Clarity Benchmarking: Increasing Stacks’ Throughput

Through the Clarity benchmarking project, engineers at Hiro have lower computed runtime costs across the Stacks blockchain, resulting in fuller blocks and significantly higher network throughput.

Story details

Type

Product update

Topic(s)

‘

Engineering

’

‘

Clarity

’

Published

August 23, 2024

Author(s)

Pavitthra Pandurangan

Reed Rosenbluth

Clarity Benchmarking: Increasing Stacks’ Throughput

Contents

The latest Stacks network upgrade, version 2.05, resulted in fuller blocks and higher throughput. A critical component of this upgrade involved updating the constants used by Clarity cost functions. These cost functions are used by STX miners to calculate the cost of every transaction, and ultimately determine how densely they can fill their blocks.

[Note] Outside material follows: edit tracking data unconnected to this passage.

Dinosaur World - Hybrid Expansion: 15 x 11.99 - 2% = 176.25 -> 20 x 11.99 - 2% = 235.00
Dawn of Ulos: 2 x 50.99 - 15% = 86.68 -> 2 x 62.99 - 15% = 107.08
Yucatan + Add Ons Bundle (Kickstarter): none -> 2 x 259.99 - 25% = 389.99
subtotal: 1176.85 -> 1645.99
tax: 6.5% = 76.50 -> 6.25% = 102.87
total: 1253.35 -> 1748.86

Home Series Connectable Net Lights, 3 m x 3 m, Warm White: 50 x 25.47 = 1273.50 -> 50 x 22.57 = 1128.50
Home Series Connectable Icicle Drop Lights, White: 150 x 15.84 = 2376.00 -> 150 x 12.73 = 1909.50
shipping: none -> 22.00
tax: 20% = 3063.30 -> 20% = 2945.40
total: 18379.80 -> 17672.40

The improved constants resulted in a 300% increase in the average block capacity. The undertaking of calculating these new cost constants was dubbed internally at Hiro as the “cost function benchmarking” project, and in this post, we will cover what we accomplished.

Background on Transaction Costs

Clarity is the programming language for writing smart contracts on the Stacks blockchain. Each block in the chain executes transactions. While some transactions simply transfer value from one account to another, more complicated transactions can run and publish code (smart contracts).

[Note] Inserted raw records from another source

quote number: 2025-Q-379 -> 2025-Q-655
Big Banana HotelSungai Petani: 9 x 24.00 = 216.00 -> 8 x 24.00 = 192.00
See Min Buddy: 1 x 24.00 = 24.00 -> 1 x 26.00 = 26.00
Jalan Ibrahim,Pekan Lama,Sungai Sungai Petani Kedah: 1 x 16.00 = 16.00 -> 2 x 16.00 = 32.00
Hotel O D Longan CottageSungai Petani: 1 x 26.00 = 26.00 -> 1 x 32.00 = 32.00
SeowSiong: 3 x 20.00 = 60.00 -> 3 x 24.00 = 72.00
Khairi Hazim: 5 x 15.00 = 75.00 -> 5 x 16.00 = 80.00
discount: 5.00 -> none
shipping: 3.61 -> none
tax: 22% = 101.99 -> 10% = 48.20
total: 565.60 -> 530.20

Executing these smart contract transactions is not free, however. The combined computational cost of a block’s transactions must not exceed the block’s cost limit. This cost limit is enforced to ensure that blocks are mined and processed in a consistent and timely fashion. That way blocks can be processed by nodes running commodity hardware, which ensures that the Stacks chain remains accessible to the public, and the Stacks chain can keep pace with the Bitcoin chain (if Stacks blocks were allowed to take an arbitrarily long time to process, the chain wouldn't keep up with the underlying Bitcoin chain).

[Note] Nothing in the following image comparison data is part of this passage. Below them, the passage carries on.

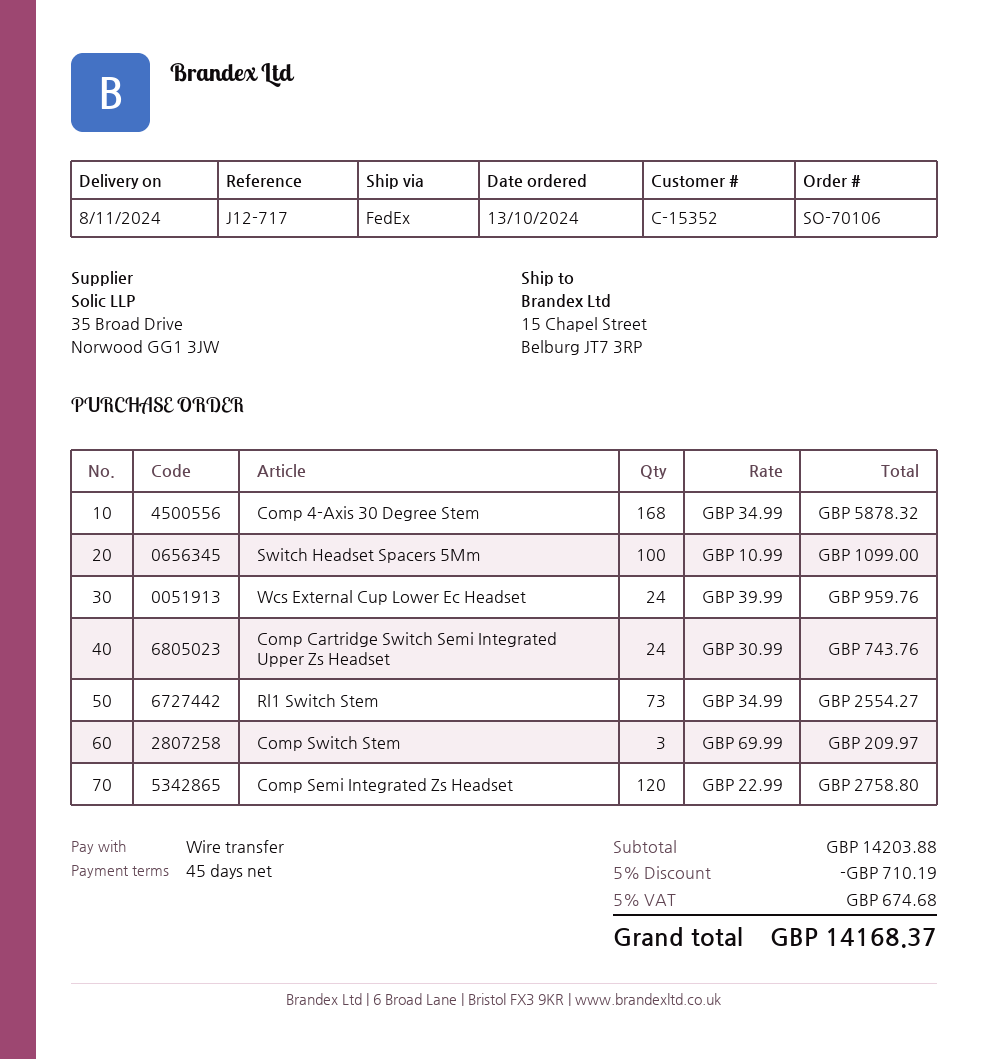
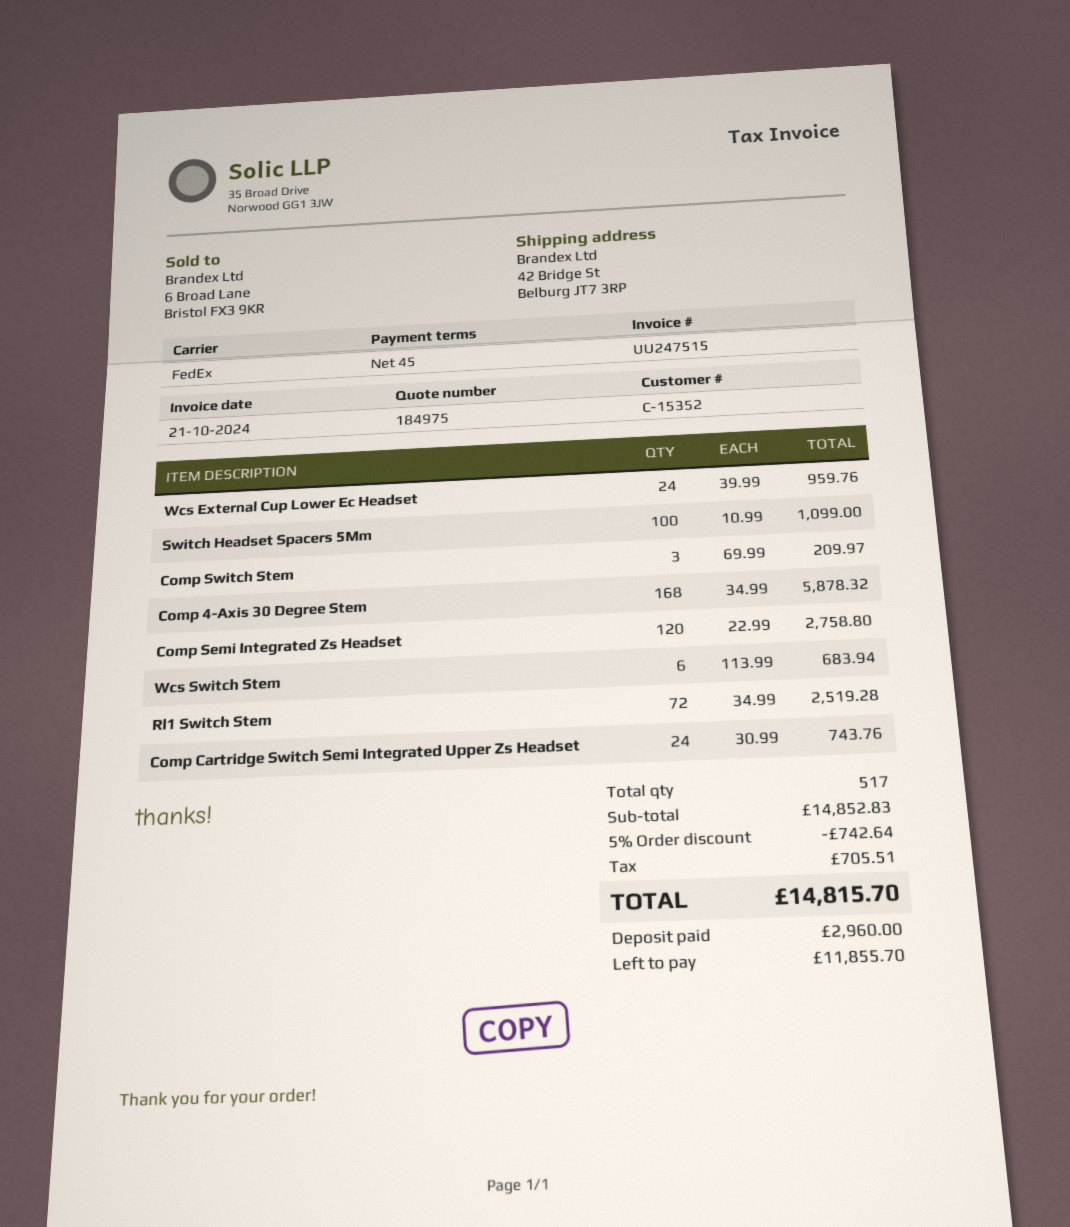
ship to: 15 Chapel Street, Belburg JT7 3RP -> 42 Bridge St, Belburg JT7 3RP
Rl1 Switch Stem: 73 x 34.99 = 2554.27 -> 72 x 34.99 = 2519.28
Wcs Switch Stem: none -> 6 x 113.99 = 683.94
subtotal: 14203.88 -> 14852.83
discount: 5% = 710.19 -> 5% = 742.64
tax: 674.68 -> 705.51
total: 14168.37 -> 14815.70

To maximize network throughput, STX miners use cost functions to determine the computational cost of every transaction and calculate how densely they can fill each block.

How Do Cost Functions Work?

Obtaining the cost of a transaction that executes Clarity code is done by invoking the cost functions that correspond to each Clarity function that is called. These cost functions compute the approximate cost of executing a Clarity smart contract. Clarity cost functions are simple arithmetic expressions. They are typically either constant values, linear functions, or functions of the form alog(n) + b or a(nlog(n)) + b.

The output of these functions is an object that contains five cost values: runtime, write length, write count, read count, and read length. In practice, most of these costs are constant values, except for runtime. This cost function benchmarking project was concerned with determining these runtime cost functions for different transaction types.

The runtime cost functions represents the relationship between the size of the input and the amount of compute required to execute the function (aka the runtime cost). These functions can be thought of much like the Big O notation that is often used to describe how an algorithm's runtime (or space) requirements grow as the input size grows.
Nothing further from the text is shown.